Pierre Huyghe, nato a Parigi l’11 settembre 1962, è un artista cresciuto in ambienti culturali vicini ai movimenti anarchici e punk. La sua ricerca artistica infatti inizialmente si inspirò al Situazionismo e all’arte di intervento urbano.
Alla fine degli anni ’90, questa intuizione rappresentò l’innovazione della tecnica della post-produzione nell’arte. E così nella sua riappropriazione delle immagini cinematografiche, per mezzo di istallazioni a schermo, l’artista induce lo spettatore a completare, nelle lacune temporali del film, l’opera d’arte narrativa.
E se Douglas Gordon – come già scritto – lavora a “readymade temporali”, e Tacita Dean indaga cose e luoghi abbandonati, Pierre Huyghe si inserisce in questo contesto lavorando a qualcosa che oscilla tra l’installazione privata e l’archivio pubblico. Nella sua arte Huyghe porta all’estremo le complicazioni postmoderniste dell’originalità e dell’autorialità artistica, includendovi anche le contaminazioni tra artista e spettatore, e tra gli stessi artisti, propendendo ad una creatività fondata innanzitutto sulla condivisione.
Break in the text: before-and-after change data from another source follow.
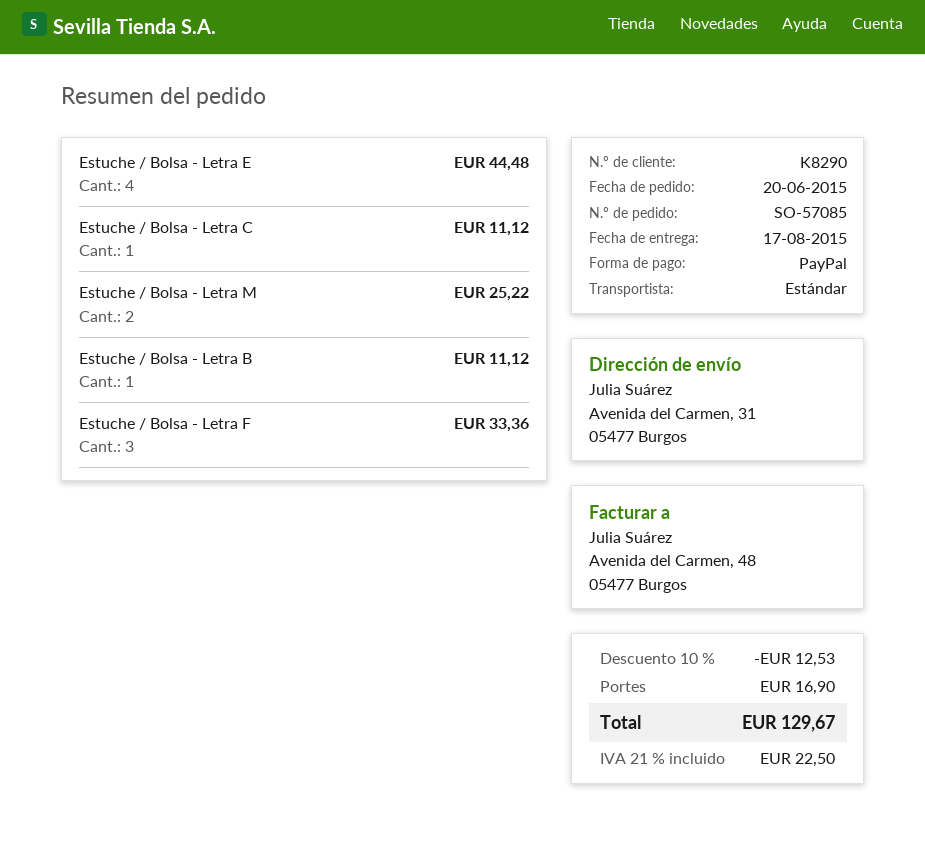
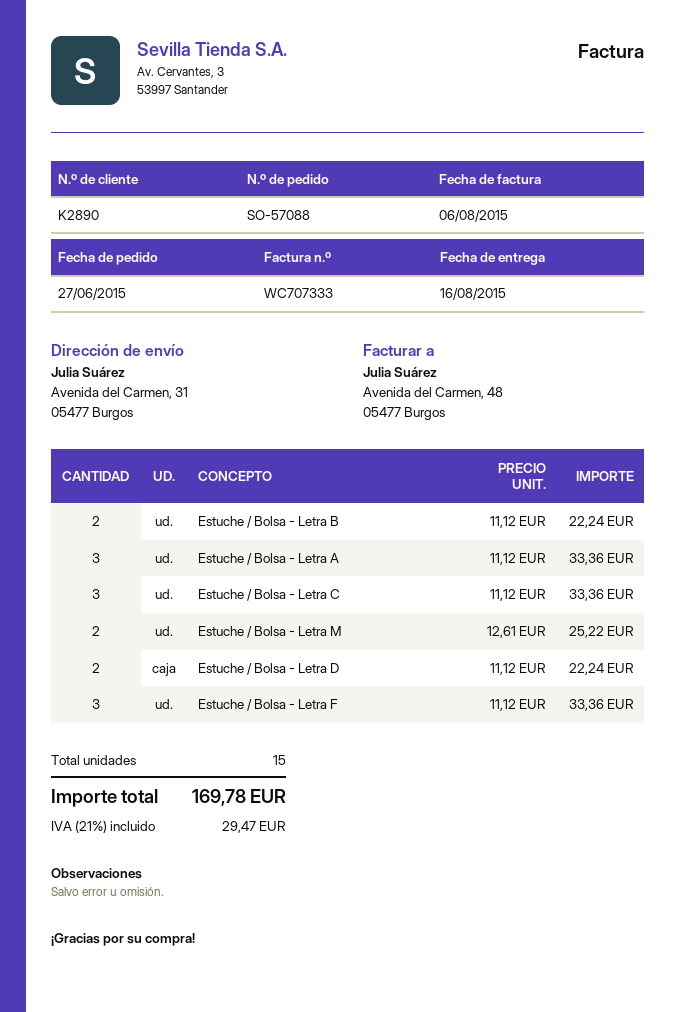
order number: SO-57085 -> SO-57088
order date: 2015-06-20 -> 2015-06-27
delivery date: 2015-08-17 -> 2015-08-16
customer number: K8290 -> K2890
Estuche / Bolsa - Letra E: 4 for 44.48 -> none
Estuche / Bolsa - Letra C: 1 for 11.12 -> 3 for 33.36
Estuche / Bolsa - Letra B: 1 for 11.12 -> 2 for 22.24
Estuche / Bolsa - Letra A: none -> 3 for 33.36
Estuche / Bolsa - Letra D: none -> 2 for 22.24
discount: 10% = 12.53 -> none
shipping: 16.90 -> none
tax: 21% = 22.50 -> 21% = 29.47
total: 129.67 -> 169.78

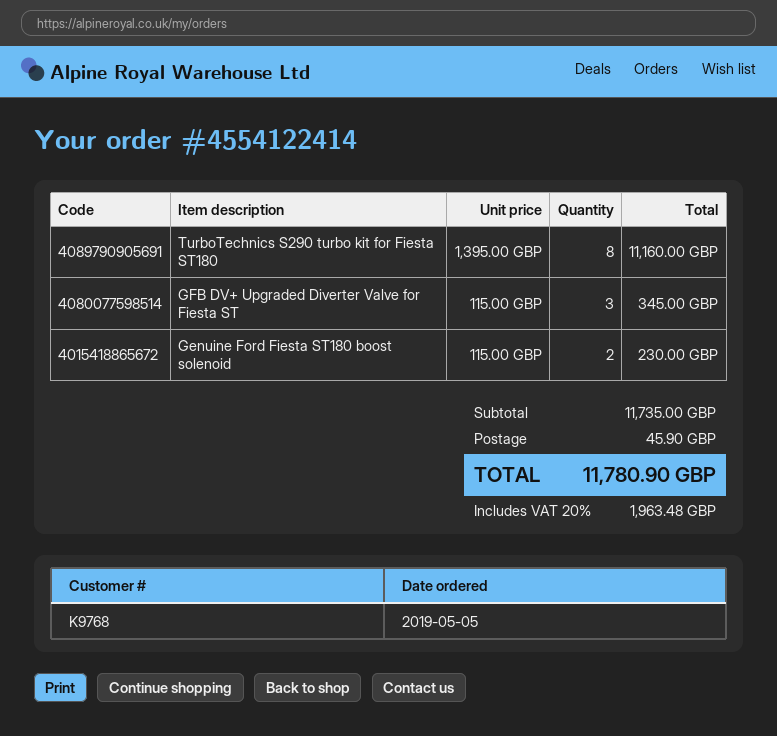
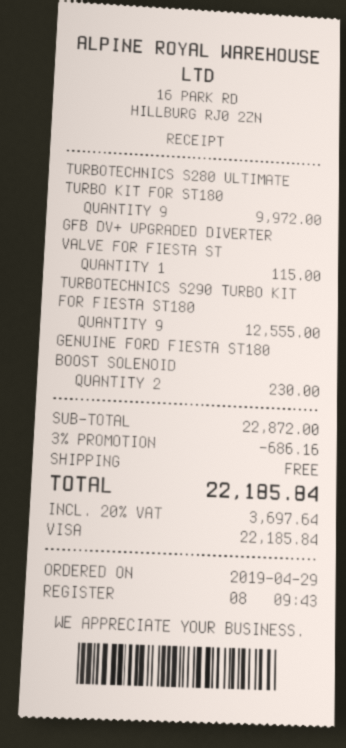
order date: 2019-05-05 -> 2019-04-29
TurboTechnics S290 turbo kit for Fiesta ST180: 8 for 11160.00 -> 9 for 12555.00
GFB DV+ Upgraded Diverter Valve for Fiesta ST: 3 for 345.00 -> 1 for 115.00
TURBOTECHNICS S280 ULTIMATE TURBO KIT FOR ST180: none -> 9 for 9972.00
subtotal: 11735.00 -> 22872.00
discount: none -> 3% = 686.16
shipping: 45.90 -> 0.00
tax: 20% = 1963.48 -> 20% = 3697.64
total: 11780.90 -> 22185.84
A questo punto lo spettatore si ritrova totalmente disorientato: non si sa più chi è cosa, e chi fa cosa. Siamo dinanzi all’opera d’arte nell’epoca della globalizzazione e della post-produzione, come affermato dal critico francese Nicolas Bourriaud. Ovvero assistiamo al risultato di manipolazioni che conferiscono all’opera d’arte un fondamento diverso, che si basa su una connaturata analisi – se non su una vera e propria posizione critica – dell’epoca dell’iper-informazione, e quindi intrinsecamente di disinformazione.
Un secolo fa le provocazioni di Duchamp hanno rappresentato un attacco sarcastico all’arte alta quanto alla cultura di massa, mentre questa più recente tendenza artistica, di cui Pierre Huyghe è un componente di spicco, è uno spazio di manipolazione per la riappropriazione del vero, uno spazio di approfondimento e di condivisione sociale, dove prendere parte ad un’esperienza ludica e spesso quasi psicoterapeutica.
Pierre Huyghe, come molti artisti del “contemporaneo”, preleva dal cinema il linguaggio per trasformarlo in un oggetto, in una materialità su cui costruire e modellare l’opera d’arte finale, che spesso culmina in un’installazione. Figli del ‘900, gli artisti in questione vogliono discernere la grammatica dalla semantica, per riformulare e portare ad un senso nuovo della cultura e dell’arte. Il cinema rappresenta la sfida più affascinante, lo scoglio da arginare e con cui attualizzare la logica dell’arte contemporanea. In tale prospettiva, il quadro non è in crisi, ma va ridipinto con tecniche e colori diversi; così come la scultura, che non è atemporale, ma merita di essere ricollocata, riplasmata.
L’Ellipse, del 1998, è un esperimento artistico di Pierre Huyghe che si inserisce pienamente nel rapporto, complesso eppure catalizzante, tra arte contemporanea e cinema, mettendo al centro della ricerca la componente che unisce le due dimensioni: il tempo.
Il tempo della scultura o del quadro si estendono nel tempo dell’installazione, allo stesso modo in cui il tempo del racconto e il tempo della narrazione convivono nella dialettica del montaggio ellittico.
La riformulazione artistica di Huyghe, nell’installazione Ellipse tratta da Der amerikanische Freund (1977; L’amico americano) di Wim Wenders, analizza il montaggio ellittico per creare una sintesi narrativa che pone lo spettatore nella condizione di fruire un film, ossia il mezzo con cui si narra per comunicare con una certa finalità e funzionalità.
Pierre Huyghe, per estremizzare il linguaggio cinematografico e quindi per impossessarsi della materialità su cui “poggiare” (metaforicamente) la sua scultura o il suo pennello, preleva il tempo della narrazione dal film di Wenders e lo estende a tempo del racconto. L’artista si sofferma sul tragitto del protagonista, B. Ganz, mentre attraversa quotidianamente un ponte. Il montaggio ellittico è la scrittura con cui si dichiara, alla maniera del cinema, l’azione e il contenuto. Portando in “scena” il tempo “realistico”, Pierre Huyghe cerca di annullare il montaggio spazio-temporale per soffermarsi sul percorso.
In una proiezione simultanea di tre scene filmate, è come ricordare Napoléon di Abel Gance con un piede nel futuro: l’archivio è, così, memoria che si trasforma.